Physically, no — Pilates is not about lifting heavy weight or high-impact cardio. Mentally and neurologically, the first class can feel disorienting because you are learning to recruit deep core muscles most people have never consciously activated. Expect to feel awkward, not exhausted. That awkwardness disappears by class three or four.

What happens in the first 10 minutes of a Pilates class?

In a well-run Korean studio, your first session starts with a posture assessment before any exercise. The instructor checks your standing alignment, asks about injury history and goals, and adjusts the reformer springs to your body. You will usually not do intense work in the first class — it is diagnostic and educational, not a workout to survive.

Why am I so sore after my first Pilates class?

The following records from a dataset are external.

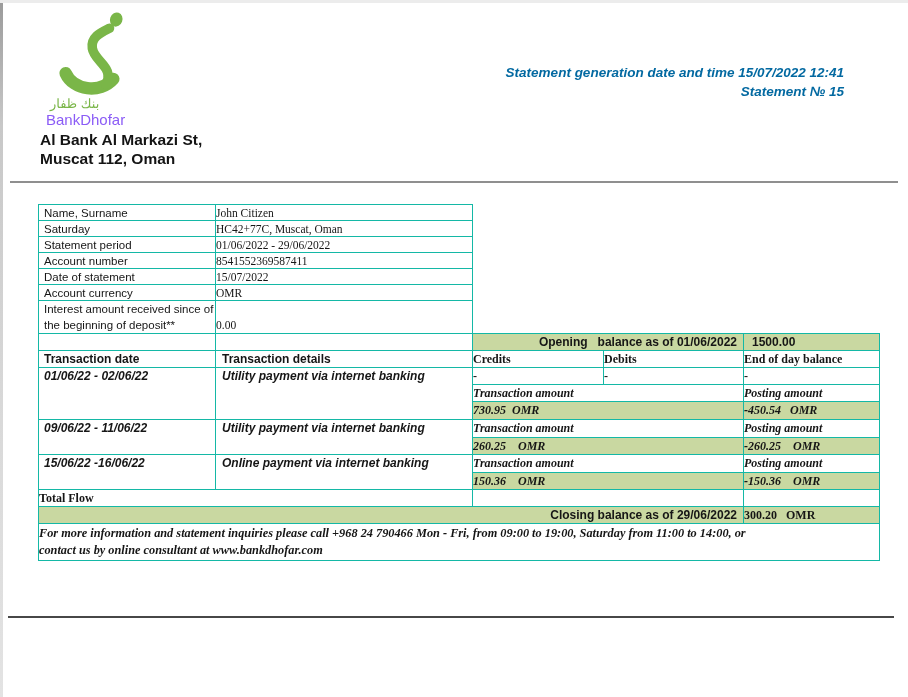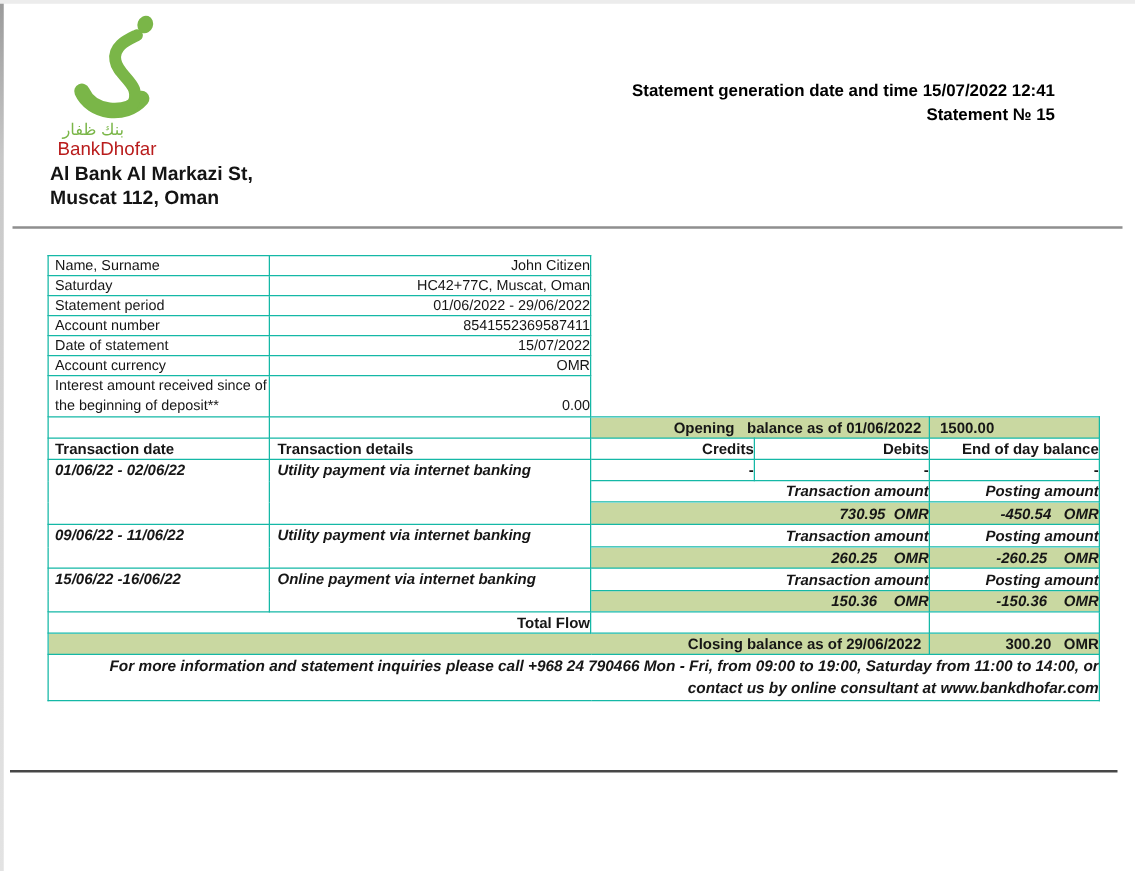--- a/index.html
+++ b/index.html
@@ -20,7 +20,7 @@
 
   
   .meta { position:absolute; top:63px; right:64px; text-align:right;
-          font-weight:bold; font-size:13.5px; line-height:19px; color:#000000; }
+          font-weight:bold; font-style:italic; font-size:13.5px; line-height:19px; color:#0369a1; }
 
   
   .bank-address { position:absolute; left:40px; top:130px; font-weight:bold; font-size:15.5px; line-height:19px; color:#141414; }

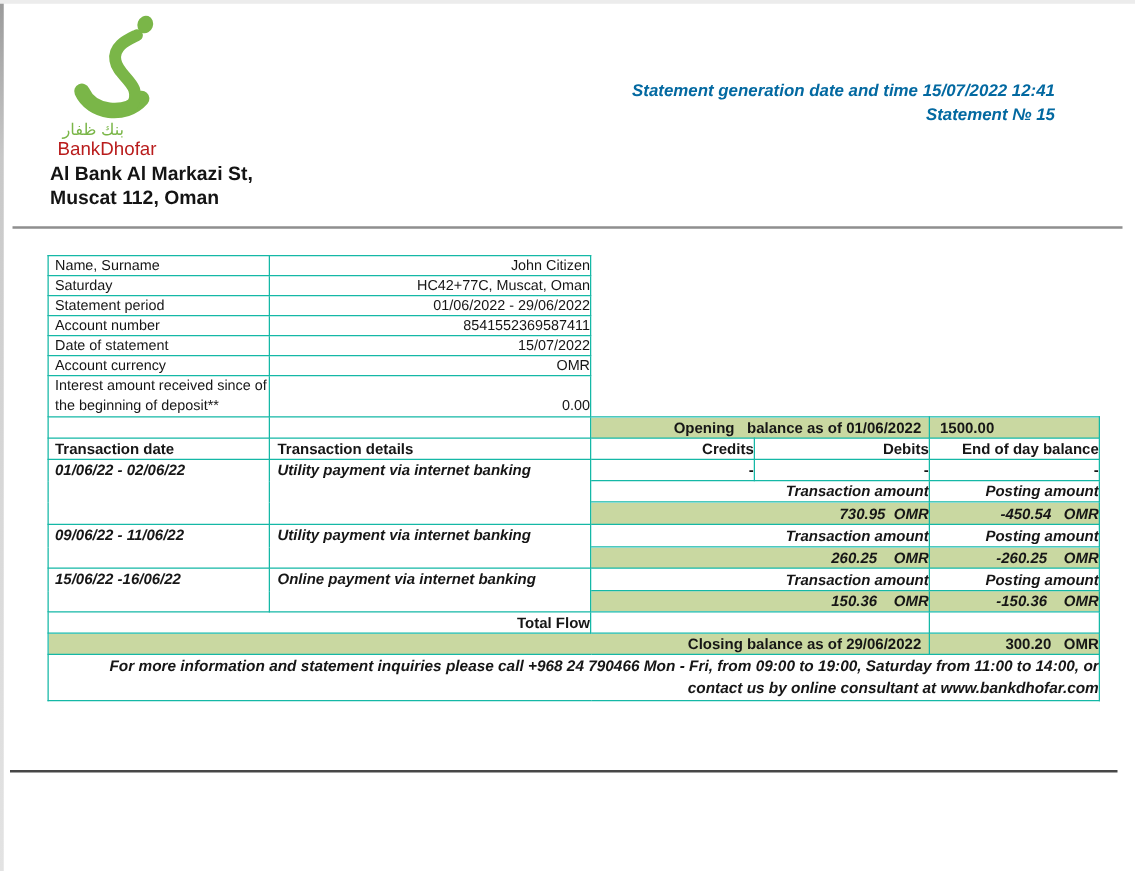--- a/index.html
+++ b/index.html
@@ -16,7 +16,7 @@
   .logo-wrap { position:absolute; left:44px; top:10px; width:160px; }
   .logo-mark { display:block; margin-left:12px; }
   .logo-arabic { font-size:13px; color:#7ab648; letter-spacing:2px; margin-top:-2px; margin-left:6px; }
-  .logo-name { font-size:15px; color:#b91c1c; margin-left:2px; }
+  .logo-name { font-size:15px; color:#8b5cf6; margin-left:2px; }
 
   
   .meta { position:absolute; top:63px; right:64px; text-align:right;

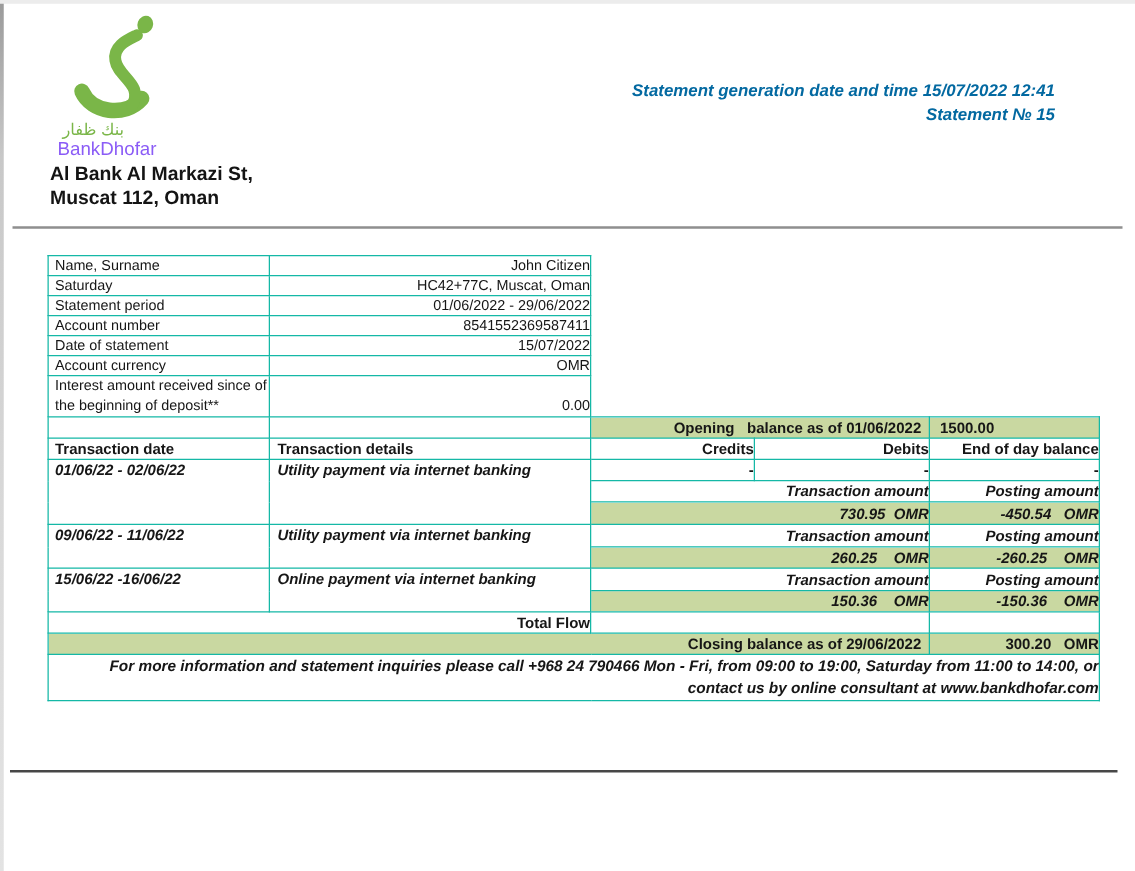--- a/index.html
+++ b/index.html
@@ -41,7 +41,7 @@
   td.nb { border:none; }
   tr.h16 { height:16px; } tr.h17 { height:17px; } tr.h18 { height:18px; }
   tr.h32 { height:32px;margin-left:20px; } tr.hft { height:37px; }
-  .c { text-align:right; }
+  .c { text-align:left;font-family:Liberation Serif, serif; }
   .r { text-align:right; }
   .bold { font-weight:bold; }
   .bi { font-weight:bold; font-style:italic; }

Post-Pilates soreness typically shows up in muscles you rarely use: the transverse abdominis, pelvic floor, inner thighs, and deep back extensors. Normal soreness feels like generalized tightness and peaks 24-48 hours after class. Sharp pain, joint pain, or pain that limits daily movement is not normal — contact your instructor.

How soon should I take my second Pilates class?

Take 24-48 hours of rest, then return. The ideal beginner rhythm is twice a week — frequent enough for your nervous system to consolidate the new movement patterns, spaced enough for muscle recovery. Waiting a full week between classes slows progress significantly because you keep relearning the basics.